## WHAT IS EXPECTED
Give the entries again in full. Nothing may be altered.
========
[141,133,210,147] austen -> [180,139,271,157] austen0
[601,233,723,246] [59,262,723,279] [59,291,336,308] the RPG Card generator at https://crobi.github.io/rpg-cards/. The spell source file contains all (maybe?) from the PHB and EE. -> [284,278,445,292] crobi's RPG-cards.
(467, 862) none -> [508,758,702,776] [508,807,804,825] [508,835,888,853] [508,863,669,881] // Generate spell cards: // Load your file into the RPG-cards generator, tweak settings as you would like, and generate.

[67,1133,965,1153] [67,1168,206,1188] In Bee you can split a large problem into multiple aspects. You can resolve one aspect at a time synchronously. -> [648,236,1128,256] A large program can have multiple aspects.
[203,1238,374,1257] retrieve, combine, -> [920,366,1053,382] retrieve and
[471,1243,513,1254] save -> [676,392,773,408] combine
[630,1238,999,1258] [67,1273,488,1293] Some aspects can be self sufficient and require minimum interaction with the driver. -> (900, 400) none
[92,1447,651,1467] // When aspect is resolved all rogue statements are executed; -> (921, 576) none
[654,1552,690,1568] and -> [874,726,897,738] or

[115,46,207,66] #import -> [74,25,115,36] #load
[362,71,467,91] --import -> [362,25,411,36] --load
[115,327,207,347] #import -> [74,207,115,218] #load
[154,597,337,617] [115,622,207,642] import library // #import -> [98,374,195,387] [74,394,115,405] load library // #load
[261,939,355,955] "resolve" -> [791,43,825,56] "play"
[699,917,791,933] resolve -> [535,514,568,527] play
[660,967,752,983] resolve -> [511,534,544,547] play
========
## OUTPUT
[141,133,210,147] austen -> [180,139,271,157] austen0
[601,233,723,246] [59,262,723,279] [59,291,336,308] the RPG Card generator at https://crobi.github.io/rpg-cards/. The spell source file contains all (maybe?) from the PHB and EE. -> [284,278,445,292] crobi's RPG-cards.
(467, 862) none -> [508,758,702,776] [508,807,804,825] [508,835,888,853] [508,863,669,881] // Generate spell cards: // Load your file into the RPG-cards generator, tweak settings as you would like, and generate.

[67,1133,965,1153] [67,1168,206,1188] In Bee you can split a large problem into multiple aspects. You can resolve one aspect at a time synchronously. -> [648,236,1128,256] A large program can have multiple aspects.
[203,1238,374,1257] retrieve, combine, -> [920,366,1053,382] retrieve and
[471,1243,513,1254] save -> [676,392,773,408] combine
[630,1238,999,1258] [67,1273,488,1293] Some aspects can be self sufficient and require minimum interaction with the driver. -> (900, 400) none
[92,1447,651,1467] // When aspect is resolved all rogue statements are executed; -> (921, 576) none
[654,1552,690,1568] and -> [874,726,897,738] or

[115,46,207,66] #import -> [74,25,115,36] #load
[362,71,467,91] --import -> [362,25,411,36] --load
[115,327,207,347] #import -> [74,207,115,218] #load
[154,597,337,617] [115,622,207,642] import library // #import -> [98,374,195,387] [74,394,115,405] load library // #load
[261,939,355,955] "resolve" -> [791,43,825,56] "play"
[699,917,791,933] resolve -> [535,514,568,527] play
[660,967,752,983] resolve -> [511,534,544,547] play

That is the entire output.